Search code examples
pythondockerdocker-composepopplerpdf2image

pdf2image fails in docker container


I have a Python project running in a docker container, but I can't get convert_from_path to work (from pdf2image library). It works locally on my Windows PC, but not in the linux-based docker container.

The error I get each time is Unable to get page count. Is poppler installed and in PATH?

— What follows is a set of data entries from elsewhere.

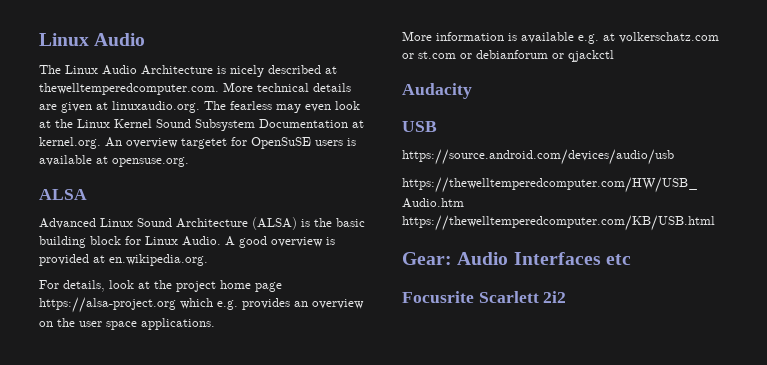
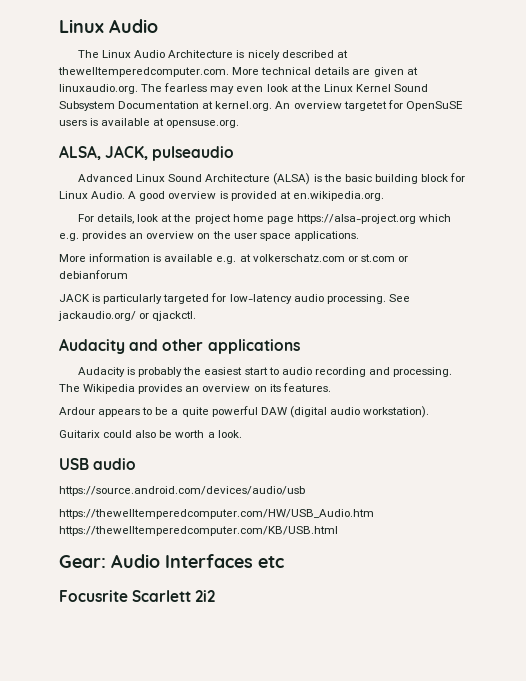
- ALSA
+ ALSA, JACK, pulseaudio
- More information is available e.g. at volkerschatz.com or st.com or debianforum or qjackctl
- Audacity
+ More information is available e.g. at volkerschatz.com or st.com or debianforum
+ JACK is particularly targeted for low-latency audio processing. See jackaudio.org/ or qjackctl.
+ Audacity and other applications
+ Audacity is probably the easiest start to audio recording and processing. The Wikipedia provides an overview on its features.
+ Ardour appears to be a quite powerful DAW (digital audio workstation).
+ Guitarix could also be worth a look.
- USB
+ USB audio

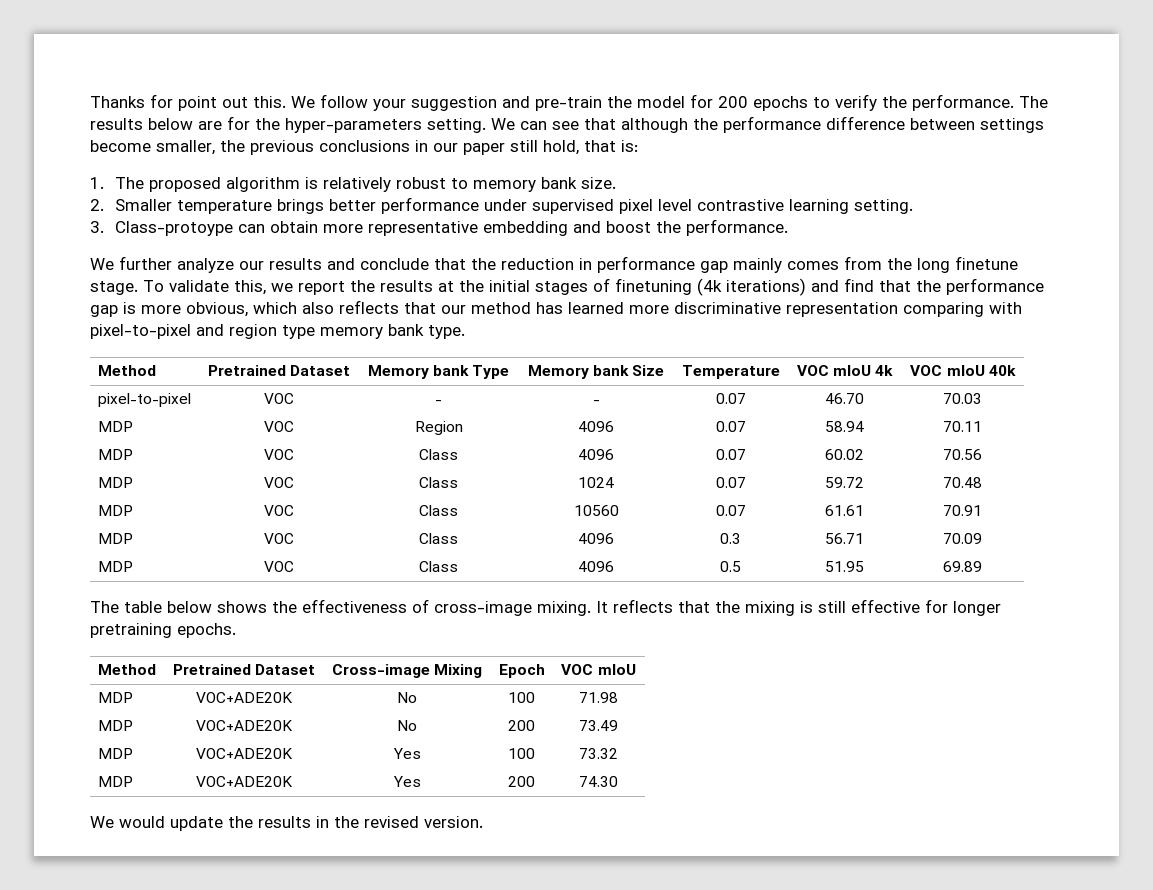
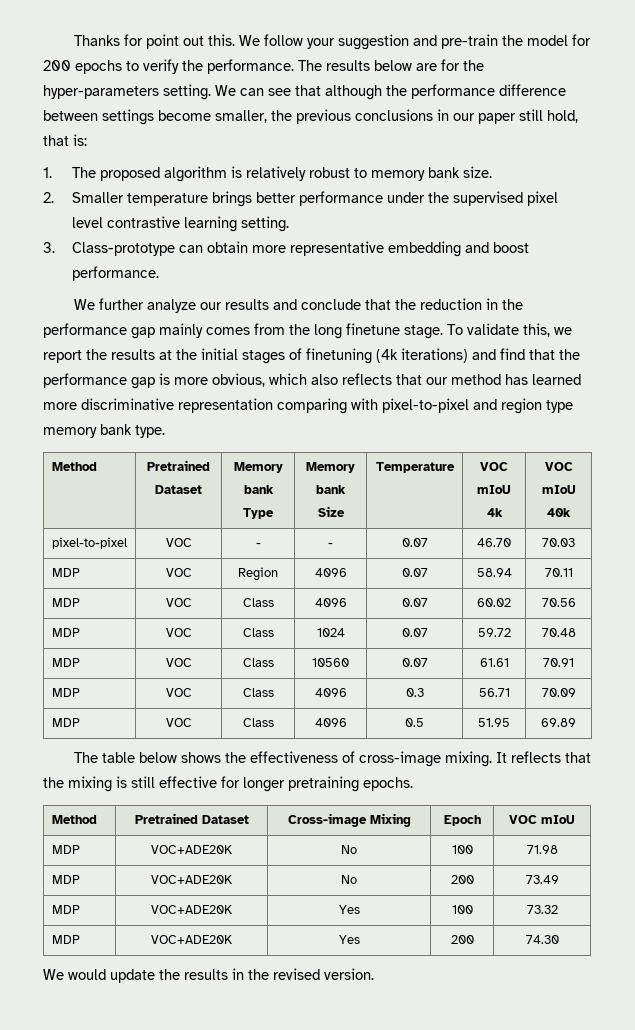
- 2. Smaller temperature brings better performance under supervised pixel level contrastive learning setting.
+ 2. Smaller temperature brings better performance under the supervised pixel level contrastive learning setting.
- 3. Class-protoype can obtain more representative embedding and boost the performance.
+ 3. Class-prototype can obtain more representative embedding and boost performance.
- We further analyze our results and conclude that the reduction in performance gap mainly comes from the long finetune stage.
+ We further analyze our results and conclude that the reduction in the performance gap mainly comes from the long finetune stage.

Relevant parts of my code look like this

from pdf2image import convert_from_path
import os
from sys import exit

def my_function(file_source_path):
    try:
        pages = convert_from_path(file_source_path, 600, poppler_path=os.environ.get('POPPLER_PATH'))
    except Exception as e:
        print('Fail 1')
        print(e)
    try:
        pages = convert_from_path(file_source_path, 600)
    except Exception as e:
        print('Fail 2')
        print(e)
    try:
        pages = convert_from_path(file_source_path, 600, poppler_path=r'\usr\local\bin')
    except Exception as e:
        print('Fail 3')
        print(e)
        print(os.environ)
        exit('Exiting script')

In attempt 1 I try to reference the original file saved on windows. Basically the path refers to '/code/poppler' which is a binded mount referring to

[snippet from docker-compose.yml]
- type: bind
  source: "C:/Program Files/poppler-0.68.0/bin"
  target: /code/poppler

In attempt 2 I just try to leave the path empty. In attempt 3 I tried something I found that worked from some other users locally.

Relevant parts of my Dockerfile look like this

FROM python:3.10

WORKDIR /code

# install poppler
RUN apt-get update
RUN apt-get install poppler-utils -y

COPY ./requirements.txt ./
RUN pip install --upgrade pip
RUN pip install --no-cache-dir -r requirements.txt

COPY . .

CMD ["python", "./app.py"]

Solution

  • So the issue was that my Docker image was not refreshing correctly and after nuking the build-cache and trying again the middle option worked combined with the above Dockerfile.

    So a combination of RUN apt-get install poppler-utils -y in the Dockerfile + not referencing the path in the code pages = convert_from_path(file_source_path, 600) will work, as it will find the PATH automatically when installing poppler-utils.

    The binded mount can also be removed from docker-compose.yml and from the .env file.